= Brief =
Each line below that carries the string "simple" must appear in the answer.

= Material for this task =
+ + + + +

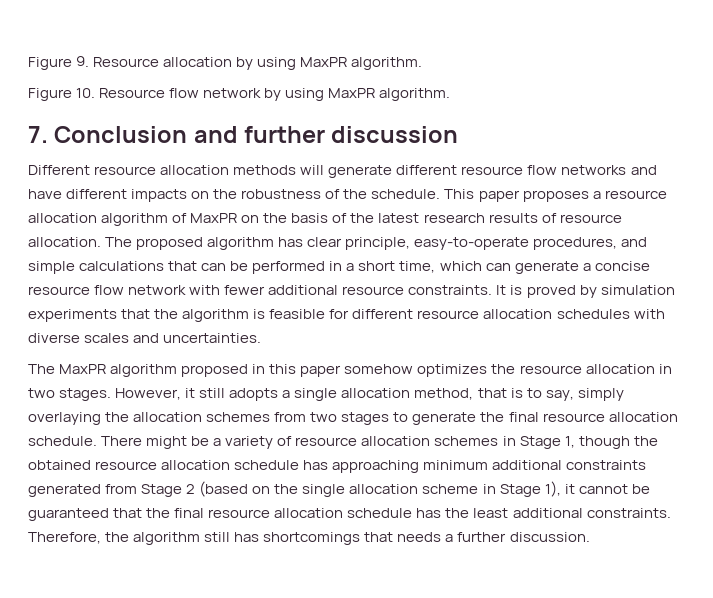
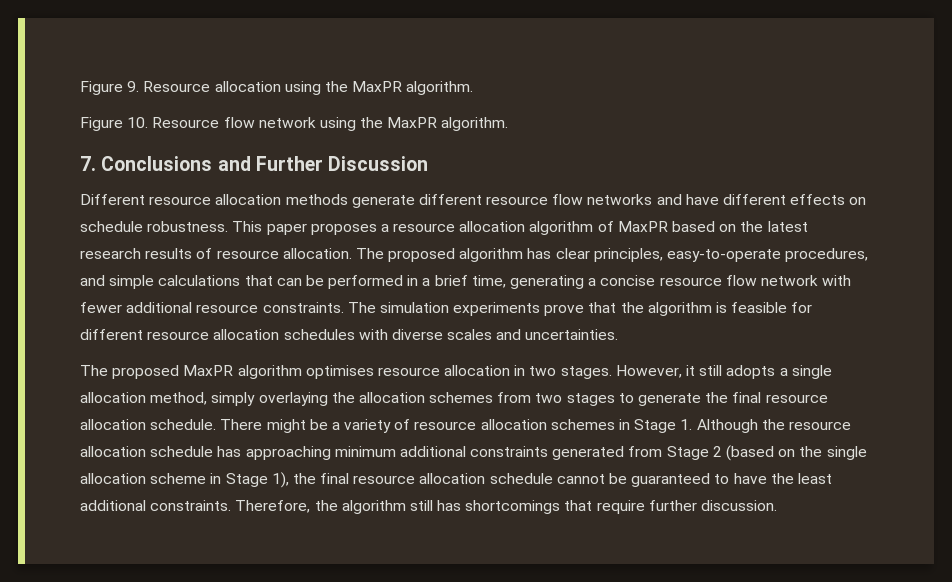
- Figure 9. Resource allocation by using MaxPR algorithm.
+ Figure 9. Resource allocation using the MaxPR algorithm.
- Figure 10. Resource flow network by using MaxPR algorithm.
+ Figure 10. Resource flow network using the MaxPR algorithm.
- 7. Conclusion and further discussion
+ 7. Conclusions and Further Discussion
- Different resource allocation methods will generate different resource flow networks and have different impacts on the robustness of the schedule.
+ Different resource allocation methods generate different resource flow networks and have different effects on schedule robustness.
- This paper proposes a resource allocation algorithm of MaxPR on the basis of the latest research results of resource allocation.
+ This paper proposes a resource allocation algorithm of MaxPR based on the latest research results of resource allocation.
- The proposed algorithm has clear principle, easy-to-operate procedures, and simple calculations that can be performed in a short time, which can generate a concise resource flow network with fewer additional resource constraints.
+ The proposed algorithm has clear principles, easy-to-operate procedures, and simple calculations that can be performed in a brief time, generating a concise resource flow network with fewer additional resource constraints.
- It is proved by simulation experiments that the algorithm is feasible for different resource allocation schedules with diverse scales and uncertainties.
+ The simulation experiments prove that the algorithm is feasible for different resource allocation schedules with diverse scales and uncertainties.
- The MaxPR algorithm proposed in this paper somehow optimizes the resource allocation in two stages.
+ The proposed MaxPR algorithm optimises resource allocation in two stages.
- However, it still adopts a single allocation method, that is to say, simply overlaying the allocation schemes from two stages to generate the final resource allocation schedule.
+ However, it still adopts a single allocation method, simply overlaying the allocation schemes from two stages to generate the final resource allocation schedule.
- There might be a variety of resource allocation schemes in Stage 1, though the obtained resource allocation schedule has approaching minimum additional constraints generated from Stage 2 (based on the single allocation scheme in Stage 1), it cannot be guaranteed that the final resource allocation schedule has the least additional constraints.
+ There might be a variety of resource allocation schemes in Stage 1. Although the resource allocation schedule has approaching minimum additional constraints generated from Stage 2 (based on the single allocation scheme in Stage 1), the final resource allocation schedule cannot be guaranteed to have the least additional constraints.
- Therefore, the algorithm still has shortcomings that needs a further discussion.
+ Therefore, the algorithm still has shortcomings that require further discussion.

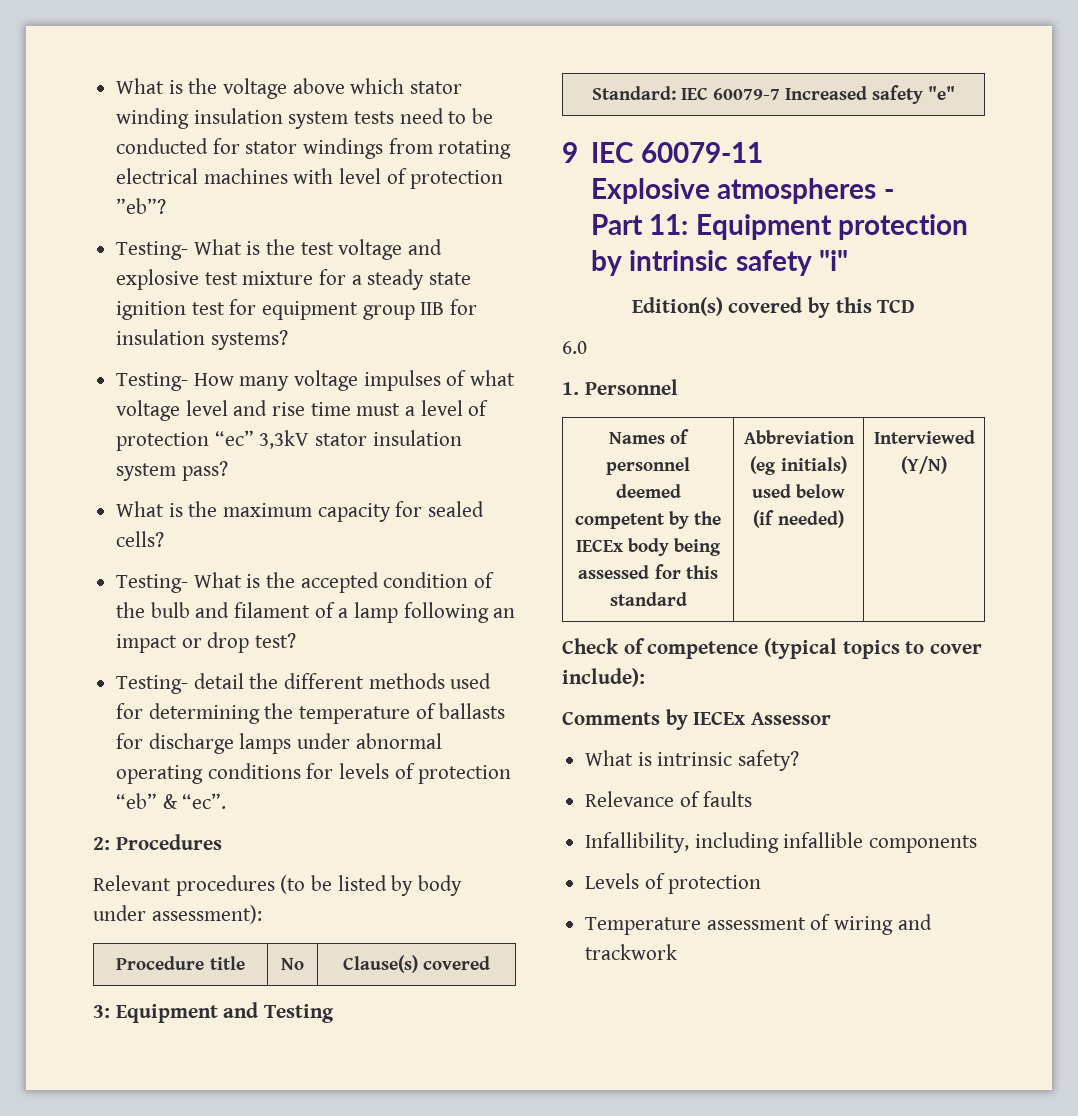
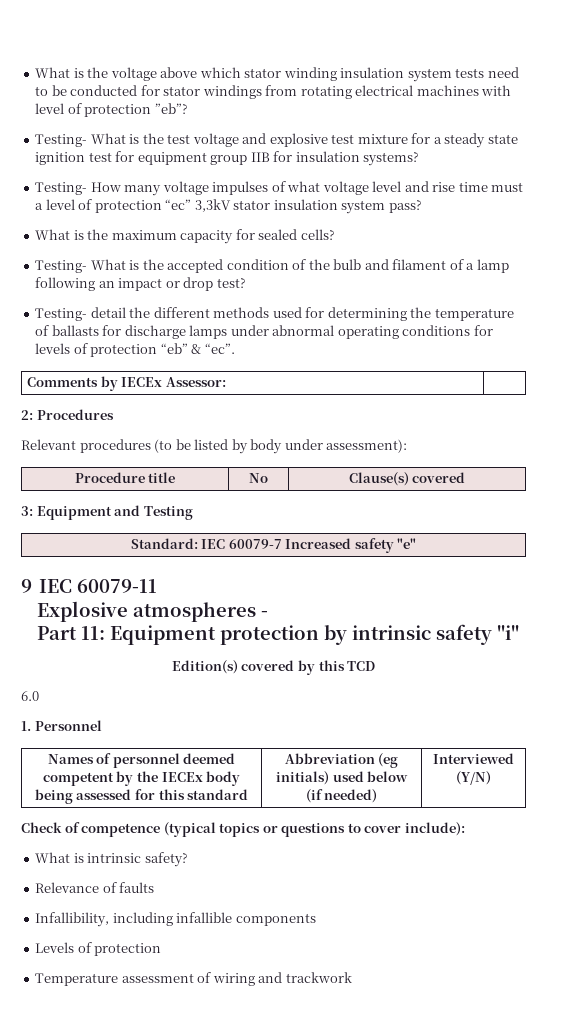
+ Comments by IECEx Assessor: |
- Check of competence (typical topics to cover include):
+ Check of competence (typical topics or questions to cover include):
- Comments by IECEx Assessor

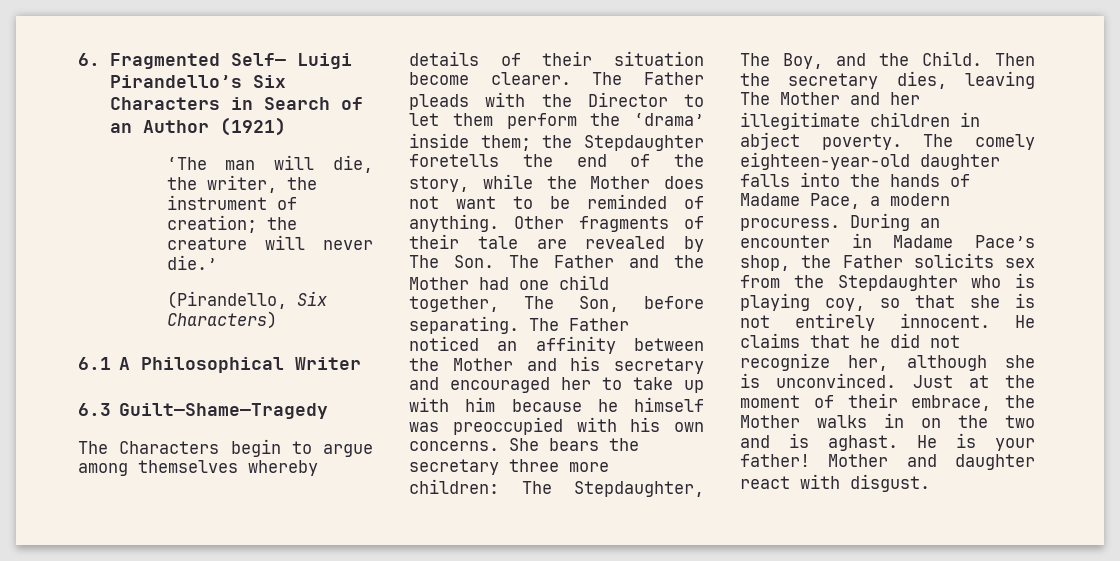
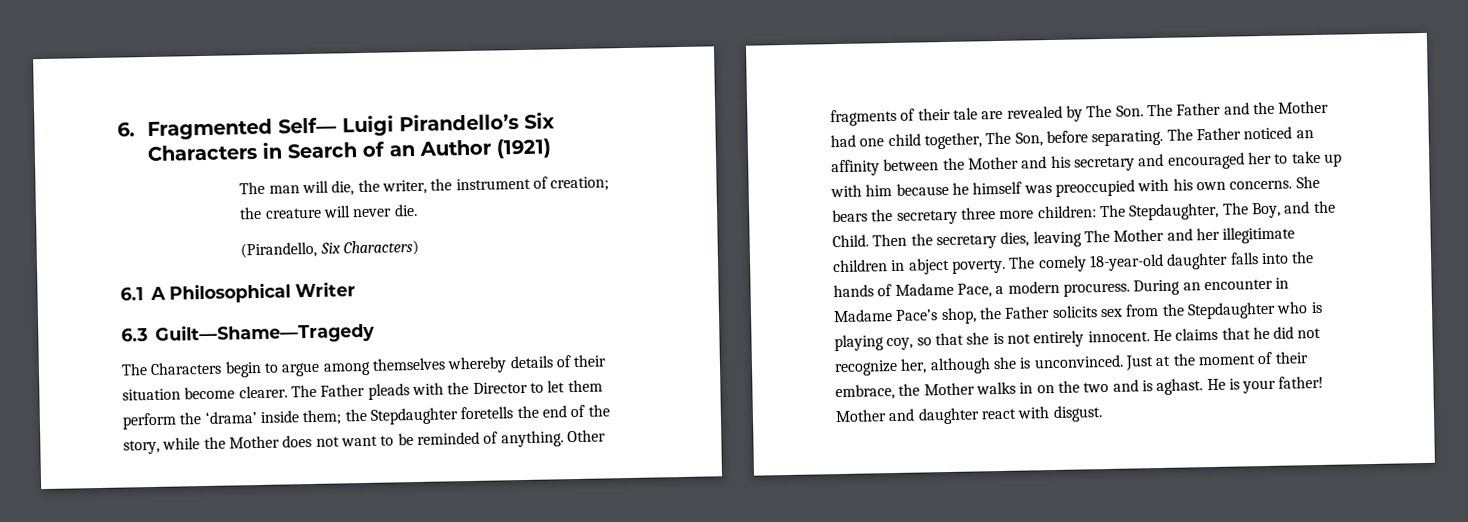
- ‘The man will die, the writer, the instrument of creation; the creature will never die.’
+ The man will die, the writer, the instrument of creation; the creature will never die.
- The comely eighteen-year-old daughter falls into the hands of Madame Pace, a modern procuress.
+ The comely 18-year-old daughter falls into the hands of Madame Pace, a modern procuress.

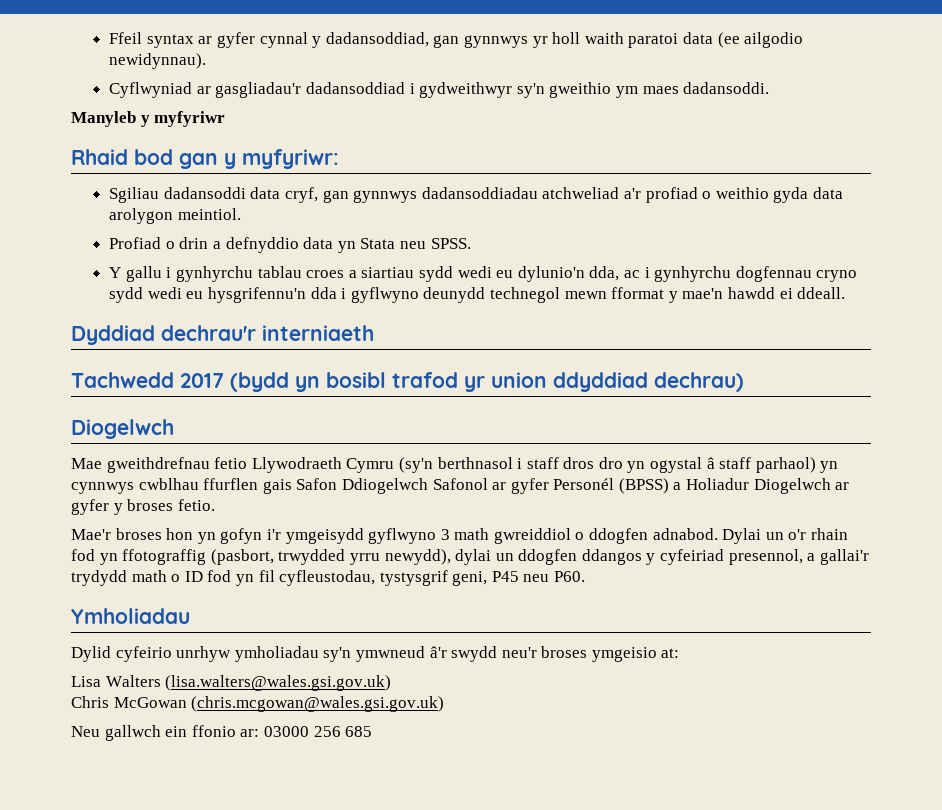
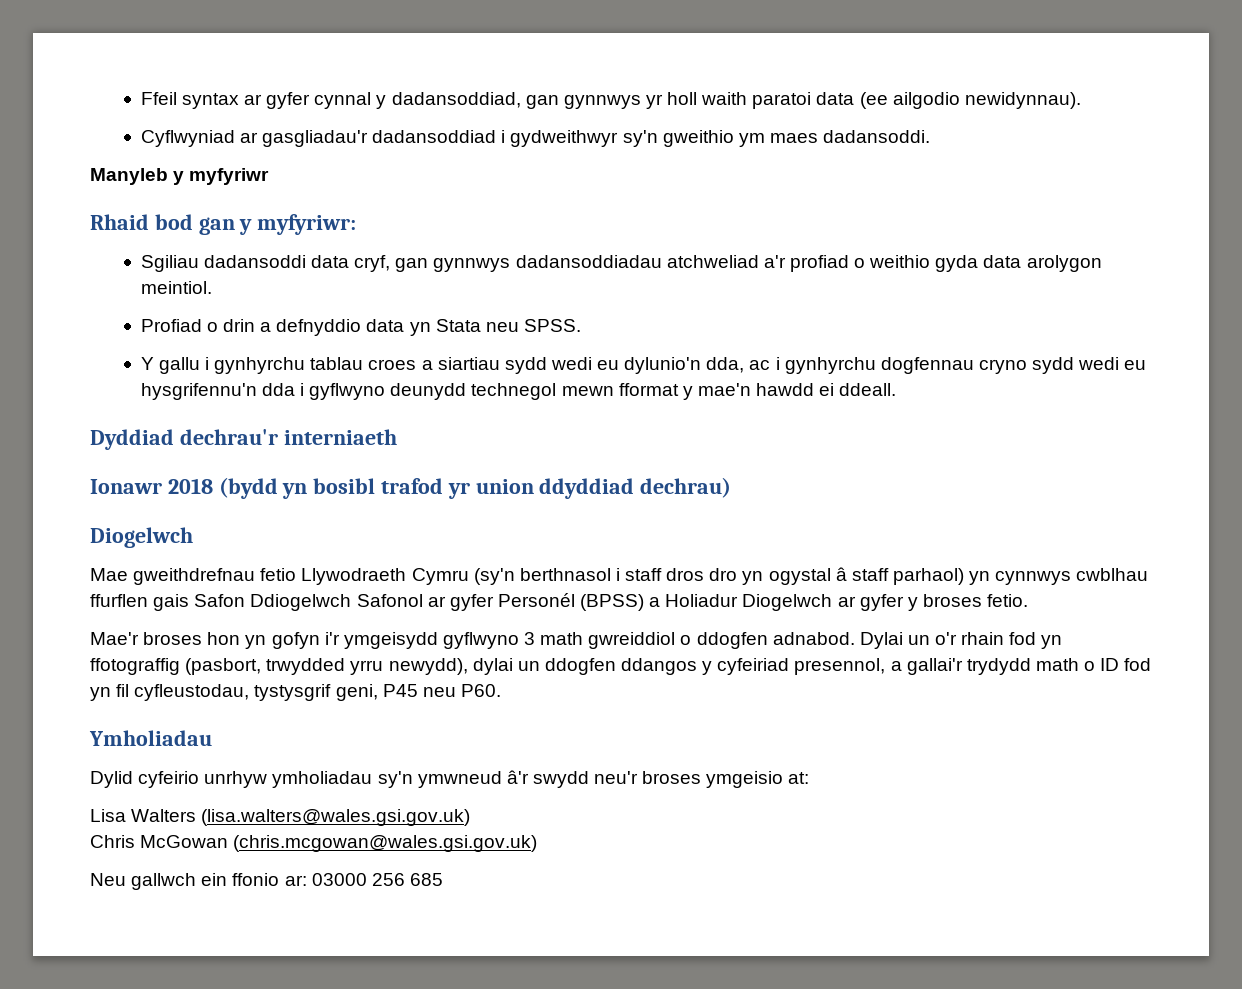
- Tachwedd 2017 (bydd yn bosibl trafod yr union ddyddiad dechrau)
+ Ionawr 2018 (bydd yn bosibl trafod yr union ddyddiad dechrau)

+ + + + +

= Reply =
- The proposed algorithm has clear principle, easy-to-operate procedures, and simple calculations that can be performed in a short time, which can generate a concise resource flow network with fewer additional resource constraints.
+ The proposed algorithm has clear principles, easy-to-operate procedures, and simple calculations that can be performed in a brief time, generating a concise resource flow network with fewer additional resource constraints.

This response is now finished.